Il conto alla rovescia è iniziato: «I sistemi di controllo alla frontiera greca fanno acqua», ha sentenziato ieri la Ue. Il governo ha 3 mesi di tempo per tappare i buchi aprendo gli hotspot sulle isole e adeguando i criteri di identificazione. Altrimenti Bruxelles sigillerà i confini con la Macedonia e lascerà al governo Tsipras la patata bollente.
Chi lavora a Idomeni non fa fatica a capire cosa potrebbe accadere. «Vede i 30 pullman parcheggiati qui davanti? Hanno appena scaricato 1.500 persone che oggi, a gruppi di 250, varcheranno il confine », dice Herman Colbert di Human Rights Watch. «Se Schengen salta, cambia tutto. I bus arriveranno qui, faranno inversione di marcia e torneranno indietro».
E i passeggeri? In teoria hanno le tre opzioni di Reem. «Ma se la mia esperienza vale qualcosa», aggiunge Colbert, «cercheranno in ogni modo di andare avanti». Arruolandosi nell’esercito dei fantasmi nella giungla o cercando nuove rotte verso Nord via Albania, Romania o Bulgaria.

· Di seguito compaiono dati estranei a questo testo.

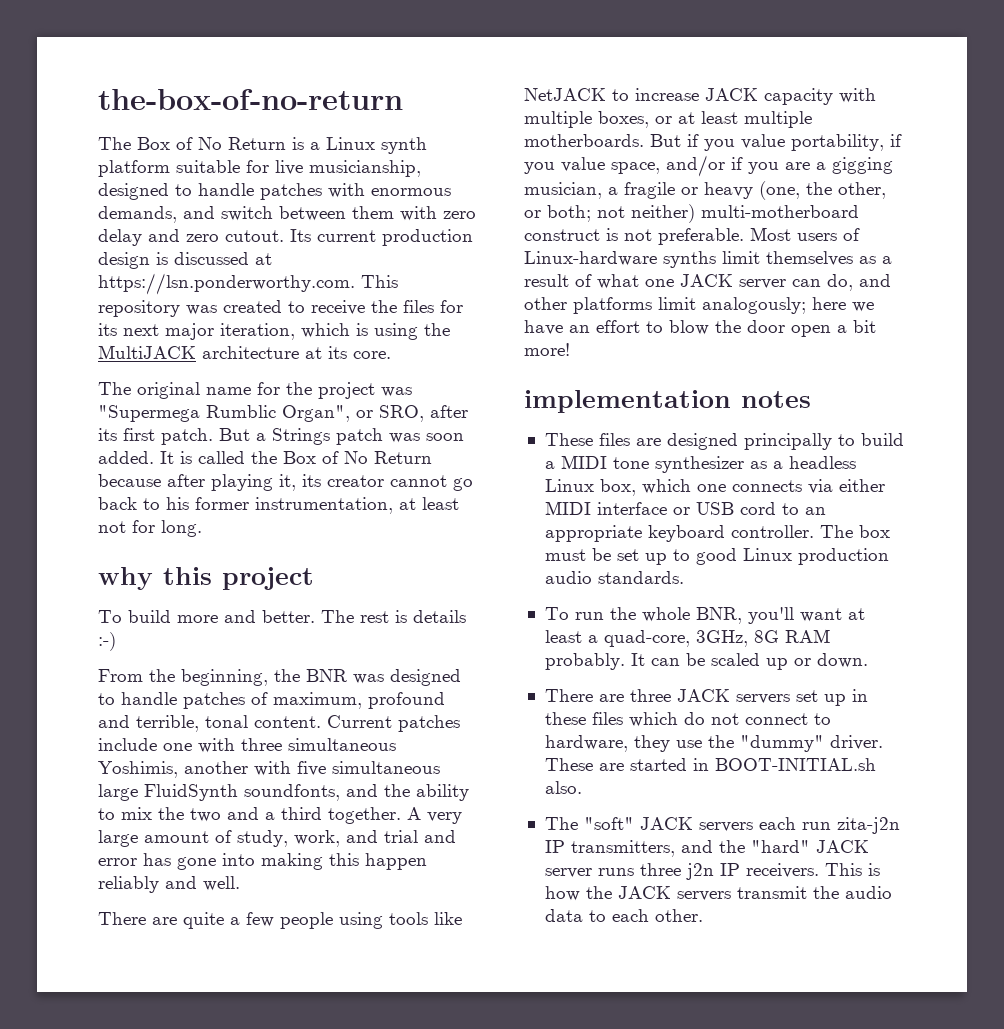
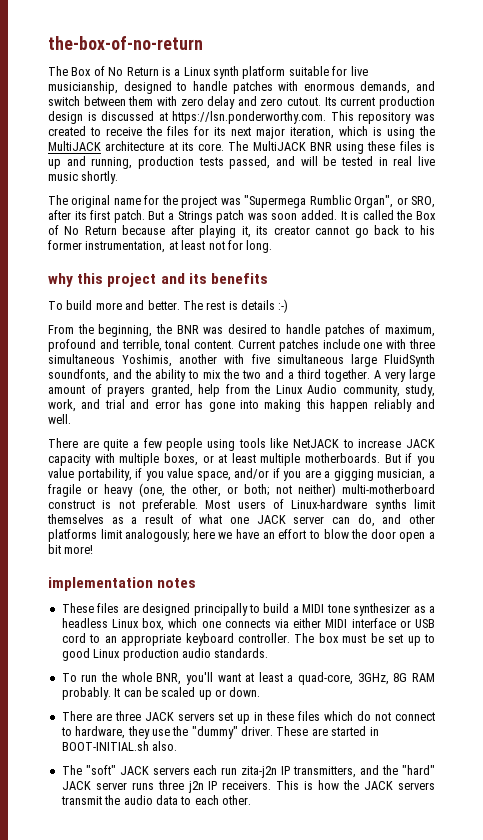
(391, 355) none -> [228,141,435,154] [48,156,436,169] [48,171,119,184] The MultiJACK BNR using these files is up and running, production tests passed, and will be tested in real live music shortly.
(314, 578) none -> [160,273,268,284] and its benefits
[390,669,461,686] designed -> [227,324,267,334] desired
(232, 836) none -> [107,384,400,397] prayers granted, help from the Linux Audio community,

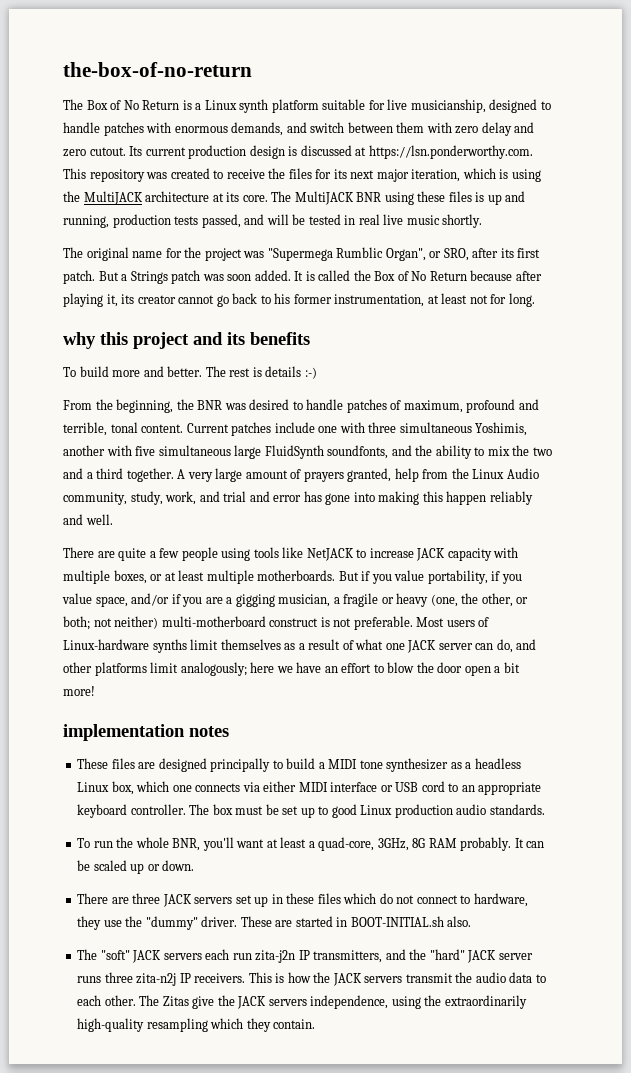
[187,781,204,793] j2n -> [136,973,177,986] zita-n2j
(251, 800) none -> [139,995,527,1009] [77,1018,316,1032] The Zitas give the JACK servers independence, using the extraordinarily high-quality resampling which they contain.

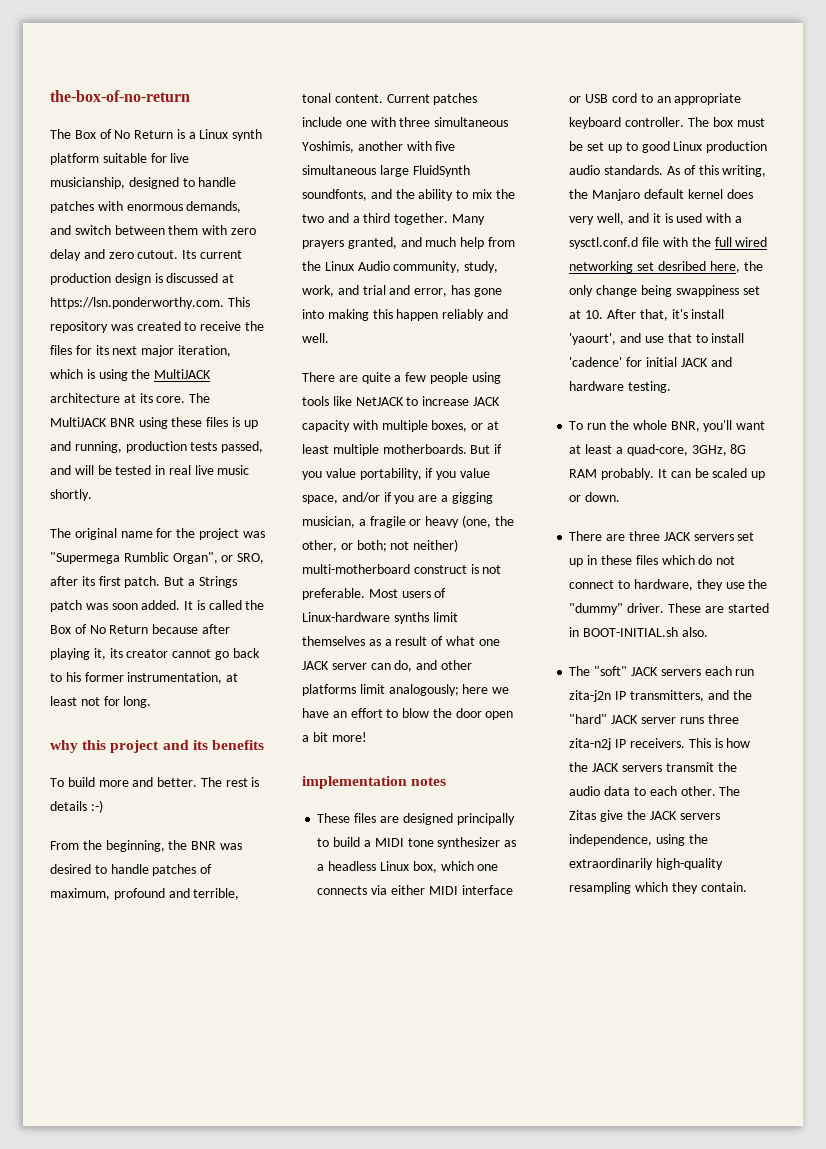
[177,468,392,482] A very large amount of prayers granted, -> [451,214,485,225] [302,237,457,249] Many prayers granted, and much
[273,495,302,502] error -> [414,288,448,297] error,
(545, 809) none -> [666,165,767,177] [569,189,753,201] [569,213,742,225] [569,237,768,249] [569,261,763,273] [569,285,760,297] [569,309,725,321] [569,333,745,345] [569,357,732,367] [569,381,672,393] As of this writing, the Manjaro default kernel does very well, and it is used with a sysctl.conf.d file with the full wired networking set desribed here, the only change being swappiness set at 10. After that, it's install 'yaourt', and use that to install 'cadence' for initial JACK and hardware testing.

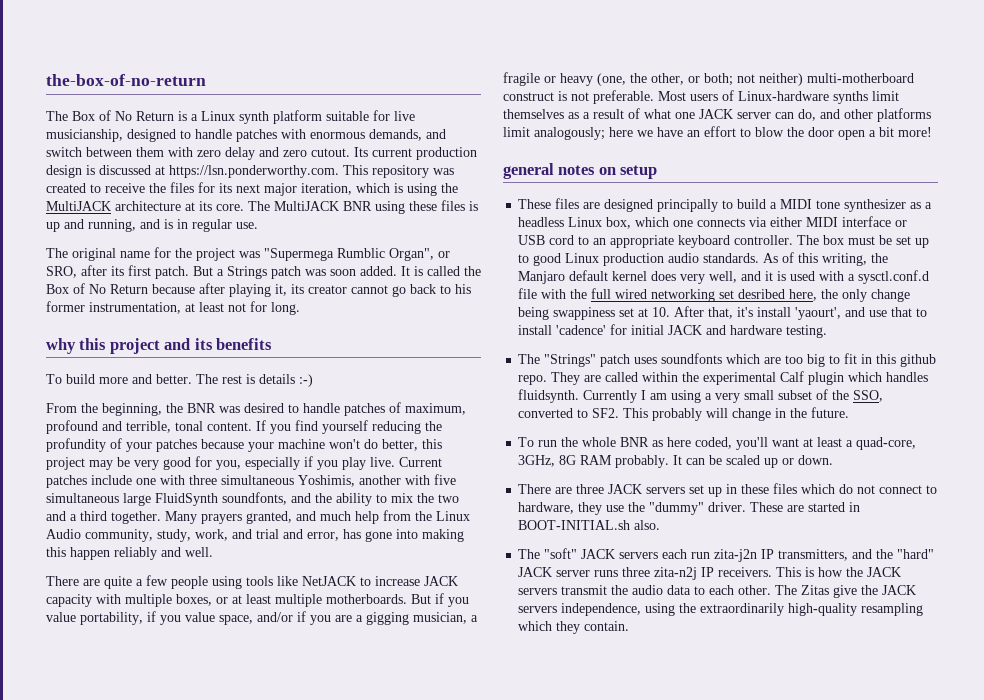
[125,441,264,453] [50,465,250,475] [50,489,92,501] production tests passed, and will be tested in real live music shortly. -> [140,219,258,232] and is in regular use.
(383, 98) none -> [256,420,442,434] [46,438,442,452] [46,456,395,470] If you find yourself reducing the profundity of your patches because your machine won't do better, this project may be very good for you, especially if you play live.
[302,776,407,789] implementation -> [503,163,554,179] general
(447, 781) none -> [598,165,658,179] on setup
(672, 387) none -> [518,353,937,367] [518,371,929,385] [518,389,884,403] [518,407,850,421] // The "Strings" patch uses soundfonts which are too big to fit in this github repo. They are called within the experimental Calf plugin which handles fluidsynth. Currently I am using a very small subset of the SSO, converted to SF2. This probably will change in the future.
[670,421,700,432] BNR, -> [620,437,733,449] BNR as here coded,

Trasformando la Grecia «in un enorme campo profughi a cielo aperto», dice rassegnato il sindaco di Salonicco Yanis Boutaris. Perché i numeri sono da brividi. Atene, calcolano all’Unhcr, ha oggi 11mila ricoveri per migranti. Troppo pochi. Il flusso dalla Turchia, malgrado il maltempo, è proseguito la scorsa settimana al ritmo di 1.805 migranti al giorno, 46mila da inizio anno.
Un fiume in piena che nel dopo Schengen finirà la sua corsa in Grecia, scontrandosi con la diga alzata da Bruxelles in Macedonia e riempiendo di profughi (un milione nel 2016, secondo le stime) un paese con 11 milioni di abitanti. Ridurne la portata è impossibile. I richiedenti asilo bloccati nella capitale sono ospitati in condizioni precarie nei vecchi impianti olimpici, già saturi. E i rimpatri restano un miraggio: lo scorso anno sono stati rispedite nei paese d’origine 20mila persone. Ma il 90% erano albanesi e solo 2mila i profughi.
«Se chiudono Idomeni, la Grecia diventerà un cimitero di anime», profetizza amaro il ministro all’immigrazione Yannis Mouzalas. L’Europa ha messo le mani avanti: se sarà costretta ad abbandonare Tsipras al suo destino, aiuterà (bontà sua) a gestire l’emergenza.
Il ministro degli interni belga Jan Jambon ha parlato di una mega- tendopoli per 400mila persone ad Atene. Le Nazioni Unite vogliono farne un’altra da 60mila a Salonicco. La coperta però e drammaticamente corta e le Cassandre sotto il Partenone vedono un finale già scritto: prima l’addio a Schengen. Poi, poco dopo, l’uscita di Atene dall’euro.